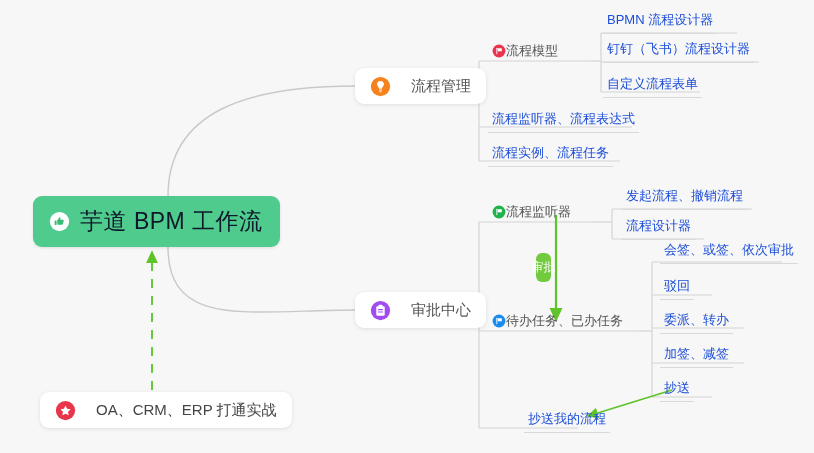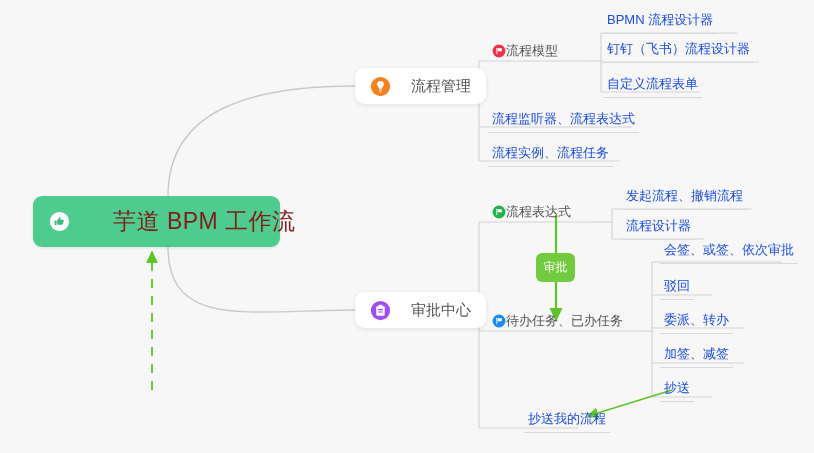--- a/index.html
+++ b/index.html
@@ -16,21 +16,21 @@
 
   .node{position:absolute;box-sizing:border-box;white-space:nowrap;}
 
   
   .root{
     left:33px;top:196px;width:247px;height:51px;
     background:#4ecb8d;border-radius:9px;
     box-shadow:0 1px 3px rgba(0,0,0,.10);
     display:flex;align-items:center;padding:0 16px;gap:10px;
   }
-  .root .label{color:#7f1d1d;font-size:23px;letter-spacing:.5px;margin-left:33px;}
+  .root .label{color:#0f172a;font-size:23px;letter-spacing:.5px;}
 
   
   .card{
     background:#fff;border-radius:9px;
     box-shadow:0 1px 4px rgba(0,0,0,.10);
     display:flex;align-items:center;gap:20px;
     padding:0 15px;height:36px;
   }
   .card .label{color:#555;font-size:15px;}
 
@@ -45,21 +45,21 @@
 
   .n-model{left:492px;top:42px;}
   .n-mine{left:492px;top:203px;}
   .n-todo{left:492px;top:312px;}
 
   
   .leaf{font-size:13px;color:#1d4ed8;padding:0 4px 5px 4px;line-height:16px;}
 
   
   .badge{
-    left:536px;top:253px;width:39px;height:29px;
+    left:536px;top:253px;width:15px;height:29px;
     background:#72ca3f;border-radius:6px;
     display:flex;align-items:center;justify-content:center;
   }
   .badge .label{color:#fff;font-size:12px;}
 
   
   .ico{display:inline-block;border-radius:50%;flex:0 0 auto;position:relative;}
   .ico-lg{width:21px;height:21px;}
   .ico-sm{width:14px;height:14px;}
   .ico svg{position:absolute;left:0;top:0;width:100%;height:100%;}
@@ -181,21 +181,21 @@
   </div>
 
   <div class="node plain n-mine">
     <span class="ico ico-sm">
       <svg viewBox="0 0 24 24">
           <circle cx="12" cy="12" r="11" fill="#22b14c"></circle>
       <rect x="7.5" y="6.6" width="1.6" height="11" rx=".7" fill="#fff"></rect>
       <path d="M9.6 7.3h7.2v5.2H9.6z" fill="#fff"></path>
         </svg>
     </span>
-    <span class="label">流程表达式</span>
+    <span class="label">流程监听器</span>
   </div>
 
   <div class="node leaf" style="left: 622px; top: 188px; border-bottom: 1px solid rgb(217, 217, 217);">
     <span>发起流程、撤销流程</span>
   </div>
   <div class="node leaf" style="left: 622px; top: 218px; border-bottom: 1px solid rgb(217, 217, 217);">
     <span>流程设计器</span>
   </div>
 
   <div class="node badge">
@@ -226,14 +226,23 @@
     <span>加签、减签</span>
   </div>
   <div class="node leaf" style="left: 660px; top: 380px; border-bottom: 1px solid rgb(217, 217, 217);">
     <span>抄送</span>
   </div>
 
   <div class="node leaf" style="left: 488px; top: 411px; border-bottom: 1px solid rgb(217, 217, 217); margin-left: 36px;">
     <span>抄送我的流程</span>
   </div>
 
+  <div class="node card n-footer">
+    <span class="ico ico-lg">
+      <svg viewBox="0 0 24 24">
+          <circle cx="12" cy="12" r="11" fill="#e8354b"></circle>
+      <path d="M12 6.2l1.8 3.7 4.1.6-3 2.9.7 4.1-3.6-1.9-3.6 1.9.7-4.1-3-2.9 4.1-.6z" fill="#fff"></path>
+        </svg>
+    </span>
+    <span class="label">OA、CRM、ERP 打通实战</span>
+  </div>
 
 </div>
 
 </body></html>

WHAT IS NEEDED: Go over the listing above and copy out each line that includes "size".

RESPONSE:
-  .root .label{color:#7f1d1d;font-size:23px;letter-spacing:.5px;margin-left:33px;}
+  .root .label{color:#0f172a;font-size:23px;letter-spacing:.5px;}
   .card .label{color:#555;font-size:15px;}
   .leaf{font-size:13px;color:#1d4ed8;padding:0 4px 5px 4px;line-height:16px;}
   .badge .label{color:#fff;font-size:12px;}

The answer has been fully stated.